**** Records provided ****
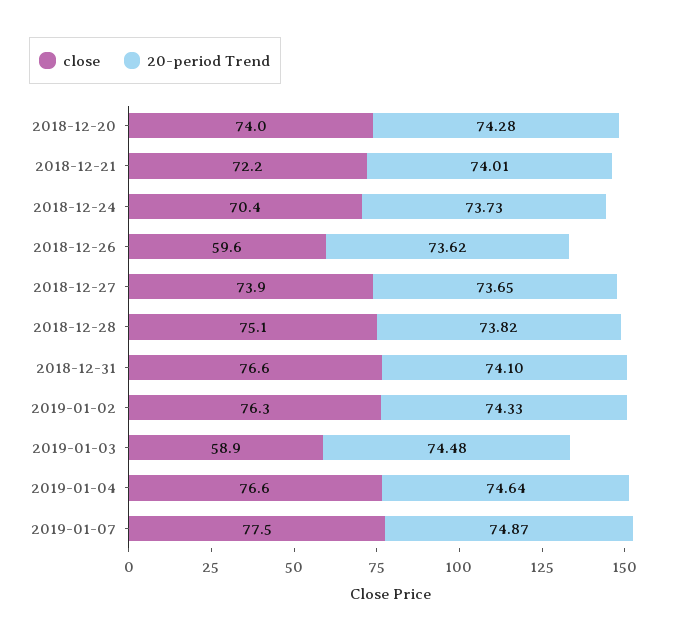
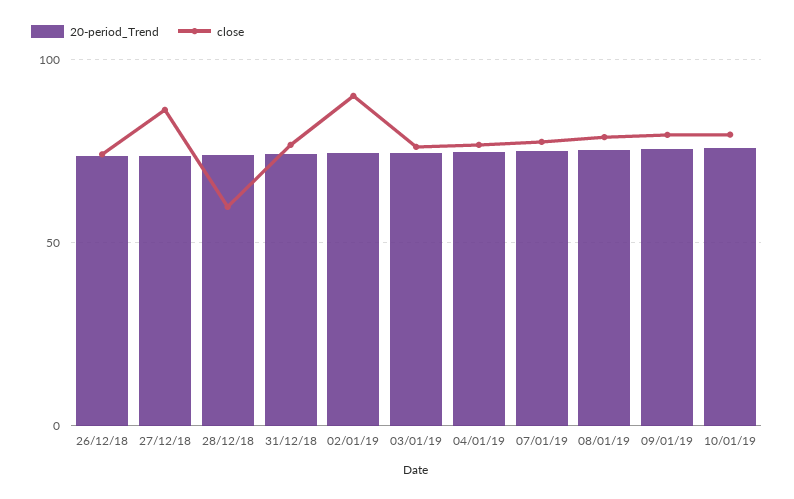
close, 2018-12-20: 74 -> none
20-period Trend, 2018-12-20: 74.28 -> none
close, 2018-12-21: 72.2 -> none
20-period Trend, 2018-12-21: 74.01 -> none
close, 2018-12-24: 70.4 -> none
20-period Trend, 2018-12-24: 73.73 -> none
close, 2018-12-26: 59.6 -> 75
close, 2018-12-27: 73.9 -> 85
close, 2018-12-28: 75.1 -> 60
close, 2019-01-02: 76.3 -> 90
close, 2019-01-03: 58.9 -> 75
20-period Trend, 08/01/19: none -> 75
close, 08/01/19: none -> 80
20-period Trend, 09/01/19: none -> 75
close, 09/01/19: none -> 80
20-period Trend, 10/01/19: none -> 75
close, 10/01/19: none -> 80

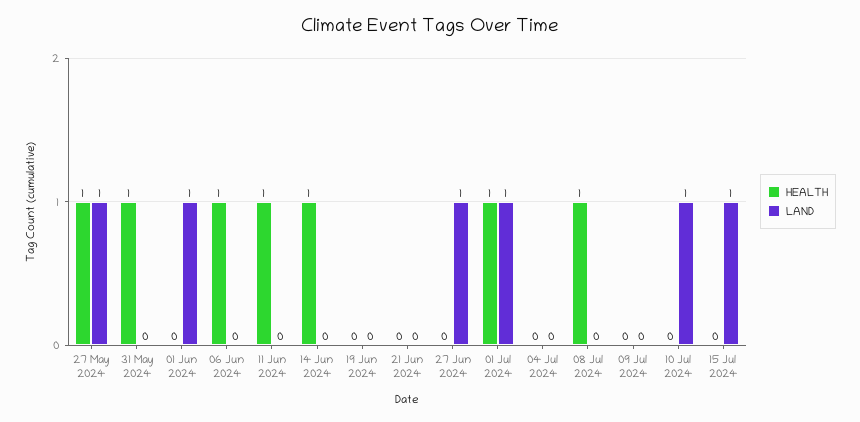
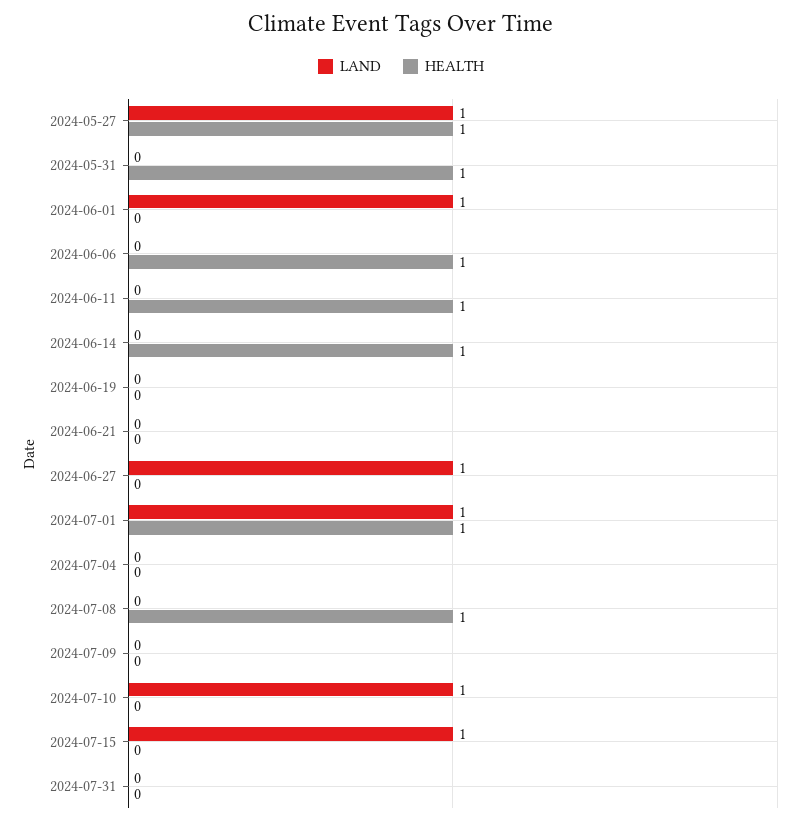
LAND, 2024-07-31: none -> 0
HEALTH, 2024-07-31: none -> 0

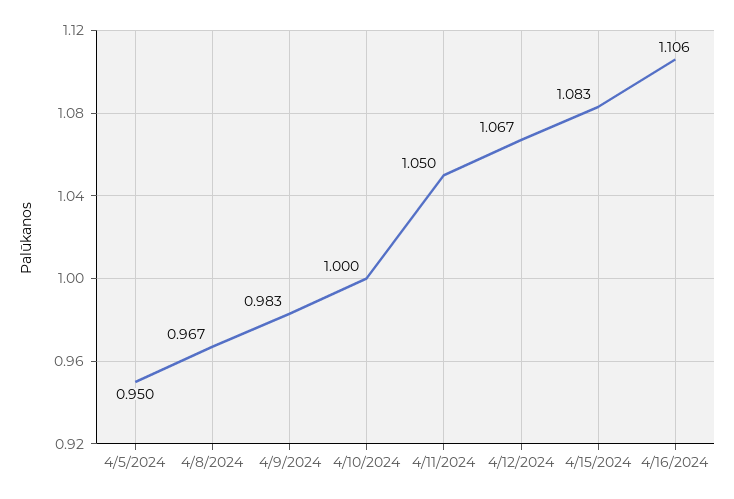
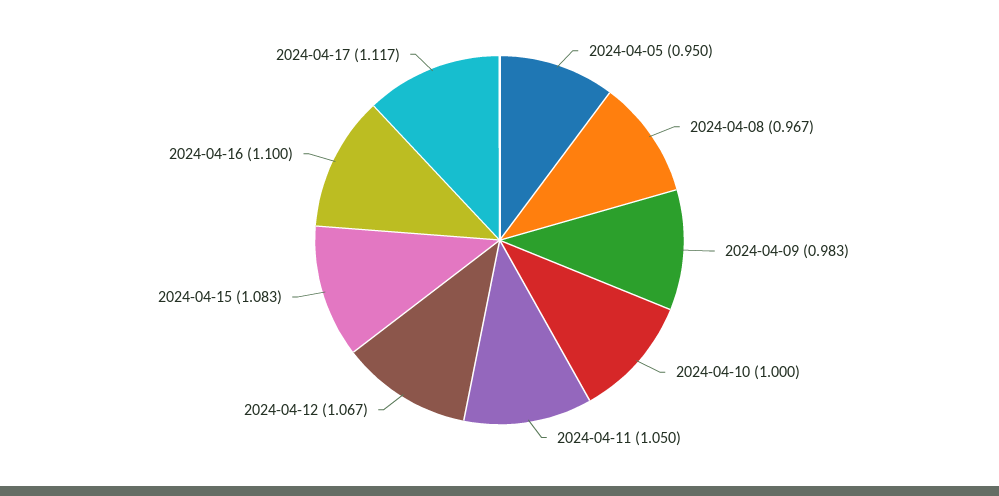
4/16/2024: 1.106 -> 1.1
2024-04-17: none -> 1.117

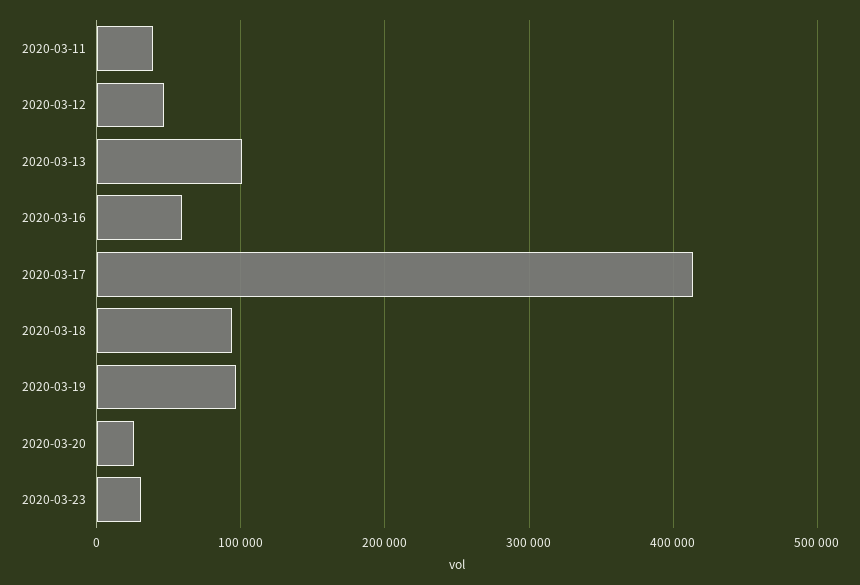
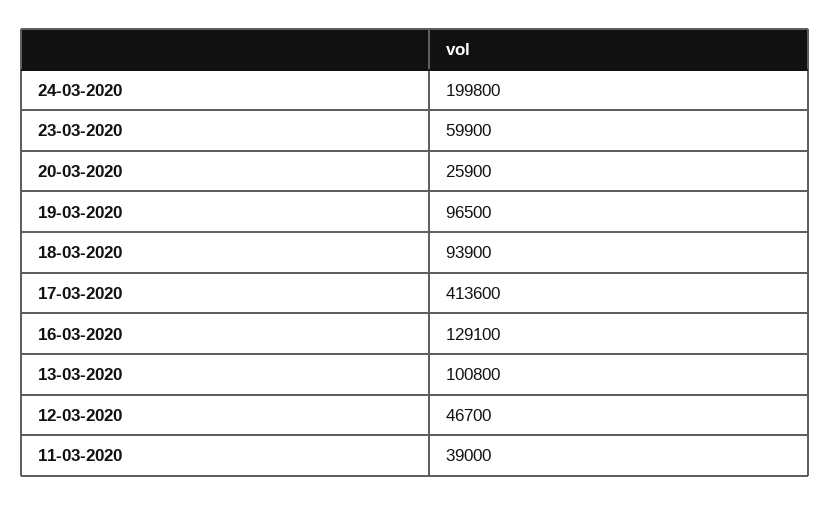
2020-03-16: 60000 -> 129100
2020-03-23: 30000 -> 59900
24-03-2020: none -> 199800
****
Leaving the pictures aside, copy exactly and only the lines from the one holding "close, 09/01/19: none -> 80" through the final line of the data, both ends kept.

close, 09/01/19: none -> 80
20-period Trend, 10/01/19: none -> 75
close, 10/01/19: none -> 80

LAND, 2024-07-31: none -> 0
HEALTH, 2024-07-31: none -> 0

4/16/2024: 1.106 -> 1.1
2024-04-17: none -> 1.117

2020-03-16: 60000 -> 129100
2020-03-23: 30000 -> 59900
24-03-2020: none -> 199800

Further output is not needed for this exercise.